Kalydeco is filed at FDA and EMA for Cystic Fibrosis

The FDA has accepted the New Drug Application (NDA) for Kalydeco (ivacaftor) from Vertex Pharmaceuticals and granted the company's request for six-month Priority Review. Kalydeco targets the defective protein that causes Cystic Fibrosis (CF) in a subset of people with the disease. A target review date of April 18, 2012 is set. The EMA has validated the marketing authorization application (MAA) for Kalydeco and has given the application an accelerated assessment.
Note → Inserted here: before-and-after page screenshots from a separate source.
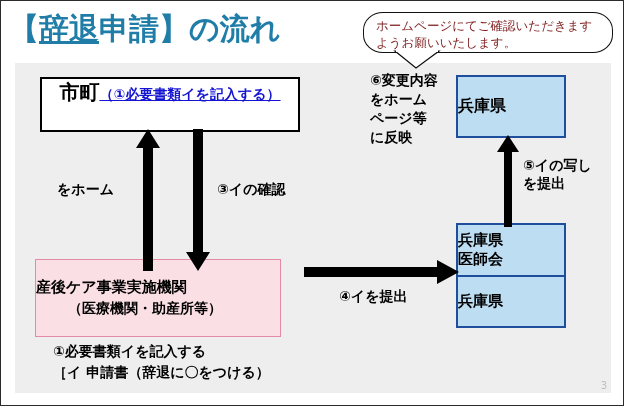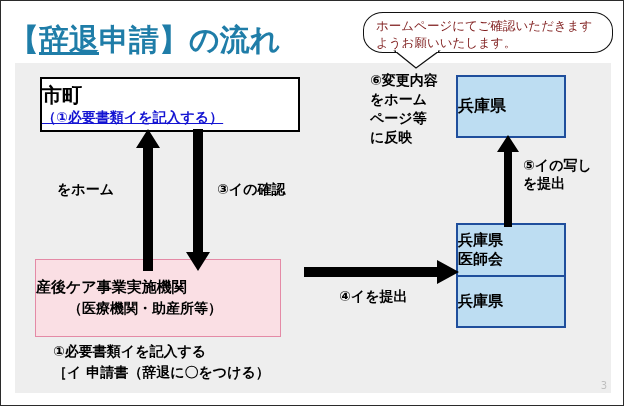--- a/index.html
+++ b/index.html
@@ -30,7 +30,7 @@
   #title {
     position: absolute;
     left: 8px;
-    top: 19px;
+    top: 8px;
     font-size: 30px;
     font-weight: bold;
     letter-spacing: 0px;

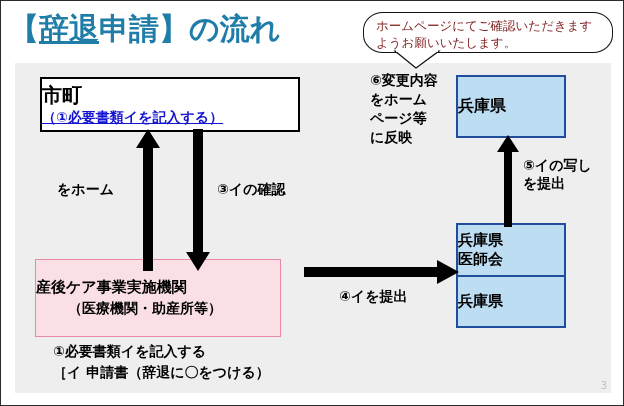--- a/index.html
+++ b/index.html
@@ -94,7 +94,7 @@
     height: 55px;
     background: #ffffff;
     border: 2px solid #000000;
-    flex-direction: column;
+    flex-direction: row;
     align-items: baseline;
     justify-content: center;
     text-align: center;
CF is caused by defective or missing cystic fibrosis transmembrane conductance regulator (CFTR) proteins resulting from mutations in the CFTR gene. The absence of functional CFTR proteins results in poor flow of salt and water across cell membranes in a number of organs, including the lungs. This leads to the buildup of abnormally thick, sticky mucus that can cause chronic lung infections and progressive lung damage. In people with CF who have a gating defect, CFTR proteins are present at the cell surface but do not function properly. The most common gating defect is caused by the G551D mutation. Approximately 4 percent of those with CF, or about 1,200 people in the United States and 1,000 people in Europe , are believed to have this mutation. Kalydeco is designed to keep the CFTR channels at the cell surface open longer to improve the transport of chloride ions across the cell membrane in people who have gating mutations. The U.S. application seeks approval for Kalydeco in people with the G551D mutation. The application submitted in Europe includes a request for all gating mutations.